MCMC Sampling for a Logistic Regression Model

Packages

The following packages are used in this project:

  • here: enables easy file referencing and builds file paths in a OS-independent way
  • stats: loads this before loading tidyverse to avoid masking some tidyverse functions
  • cumstats: efficiently computing cumulative standard deviation
  • tidyverse: includes collections of useful packages like dplyr (data manipulation), tidyr (tidying data), ggplots (creating graphs), etc.
  • skimr: provide summary statistics about variables in data frames, tibbles, data tables and vectors
  • glue: embedding and evaluating R expressions into string to be printed as message
  • scales: formats and labels scales nicely for better visualization
  • broom: tidy and unify the fit objects returned by most of the modeling functions
  • TeachingDemos: empirical HPD intervals

In addition, the pacman package provides handy tools to manage R packages (install, update, load and unload). We use its p_laod() instead of libarary() to load the packages listed above.

# packages
if (!require("pacman")) utils::install.packages("pacman", dependencies = TRUE)
## Loading required package: pacman
pacman::p_load(
    here,
    stats, cumstats,
    tidyverse, 
    skimr, glue, scales, gt,
    broom, 
    TeachingDemos
)

# helper function: string concatenation (ex: "act" %&% "5")
'%&%' <- function(x, y) paste0(x, y)

# not %in%
'%notin%' <- Negate('%in%')

In this work, we reuse one of the helper function we developed before dist_summary.

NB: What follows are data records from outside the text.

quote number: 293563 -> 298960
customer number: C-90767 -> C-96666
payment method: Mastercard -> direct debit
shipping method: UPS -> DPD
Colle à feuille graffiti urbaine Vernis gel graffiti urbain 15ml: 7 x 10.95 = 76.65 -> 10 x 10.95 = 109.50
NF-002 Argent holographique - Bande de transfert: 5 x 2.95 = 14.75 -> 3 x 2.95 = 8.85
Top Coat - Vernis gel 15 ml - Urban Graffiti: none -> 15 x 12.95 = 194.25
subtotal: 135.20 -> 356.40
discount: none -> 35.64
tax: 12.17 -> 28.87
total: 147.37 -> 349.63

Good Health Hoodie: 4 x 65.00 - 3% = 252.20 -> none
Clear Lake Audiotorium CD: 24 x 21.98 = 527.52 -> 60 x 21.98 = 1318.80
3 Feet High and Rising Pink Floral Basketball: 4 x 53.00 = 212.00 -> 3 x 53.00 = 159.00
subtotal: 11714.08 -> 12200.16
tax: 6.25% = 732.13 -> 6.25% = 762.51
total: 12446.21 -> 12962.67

It conveniently gives graphical (histogram) and numeric summaries (mean, median, standard deviation and confidence intervals) of a distribution from a vector. In this updated version, we add the credible intervals by using TeachingDemos::CI_hpd().

Arguments:

  • x: A numeric vector
  • var_expression: expression used in plot axis label
  • pos_x, pos_y, adj: position of text annotation on the plot
  • conf.level: confidence level
  • digits: number of decimal places
  • plot: include plot or not

Returned Value: A data frame with numeric summaries

# summarize a distribution (graphically and numerically)
dist_summary <- function(
    x, var_expression,
    pos_x = 0, pos_y = 1, adj = c(0, 1),
    conf.level = 0.95, digits = 4, plot = T, ...){
  
  # significance level
  alpha <- (1 - conf.level)/2
  
  # mean, median, and intervals
  mean <- mean(x)
  median <- median(x)
  sd <- sd(x)
  CI <- quantile(x, probs = c(alpha, 1 - alpha)) %>% `names<-`(vec_fmt_percent(c(alpha, 1 - alpha), decimals = 1))
  CI_hpd <- TeachingDemos::emp.hpd(x) %>% `names<-`(vec_fmt_percent(c(alpha, 1 - alpha), decimals = 1))

  if(plot){
    # plot distributions with annotations of mean, median and CIs
    hist_obj <- hist(
      x, 
      probability = T, 
      col = NULL,
      yaxt = "n",
      xlab = var_expression, 
      main = "Histogram")
    
    # add lines
    abline(v = mean, col = "red", lwd = 2)
    abline(v = median, col = "blue", lwd = 2)
    abline(v = CI)
    abline(v = CI_hpd, lty = 2, col = "green")
    
    # annotation
    text(
      quantile(hist_obj$breaks, probs = pos_x),
      quantile(hist_obj$density, probs = pos_y),
      glue(
        "Mean = {signif(mean, digits)}\n",
        "Median = {signif(median, digits)}\n",
        "Std = {signif(sd, digits)}\n",
        "{conf.level*100}% credible interval:\n",
        "  Equal-tail = ({toString(signif(CI, digits))})\n",
        "  HPD = ({toString(signif(CI_hpd, digits))})\n"
      ),
      adj = adj, ...)
  }
  
  # return summaries
  return(tibble(
    mean = mean,
    median = median,
    sd = sd,
    CI = list(CI),
    CI_hpd = list(CI_hpd)
  ))
}

Data

Load the data and have a quick look at it to check its summary, data type and completeness:

diabetes <- read_csv("diabetes-dataset.csv", show_col_types = F)

# skim the data 
skim(diabetes)
Data summary
Name diabetes
Number of rows 2000
Number of columns 9
_______________________
Column type frequency:
numeric 9
________________________
Group variables None

Variable type: numeric

skim_variable n_missing complete_rate mean sd p0 p25 p50 p75 p100 hist
Pregnancies 0 1 3.70 3.31 0.00 1.00 3.00 6.00 17.00 ▇▃▂▁▁
Glucose 0 1 121.18 32.07 0.00 99.00 117.00 141.00 199.00 ▁▁▇▆▂
BloodPressure 0 1 69.15 19.19 0.00 63.50 72.00 80.00 122.00 ▁▁▇▇▁
SkinThickness 0 1 20.93 16.10 0.00 0.00 23.00 32.00 110.00 ▇▇▁▁▁
Insulin 0 1 80.25 111.18 0.00 0.00 40.00 130.00 744.00 ▇▂▁▁▁
BMI 0 1 32.19 8.15 0.00 27.37 32.30 36.80 80.60 ▁▇▇▁▁
DiabetesPedigreeFunction 0 1 0.47 0.32 0.08 0.24 0.38 0.62 2.42 ▇▃▁▁▁
Age 0 1 33.09 11.79 21.00 24.00 29.00 40.00 81.00 ▇▃▁▁▁
Outcome 0 1 0.34 0.47 0.00 0.00 0.00 1.00 1.00 ▇▁▁▁▅

There is no missing values in any column. The response variable Outcome is numeric and has two possible values.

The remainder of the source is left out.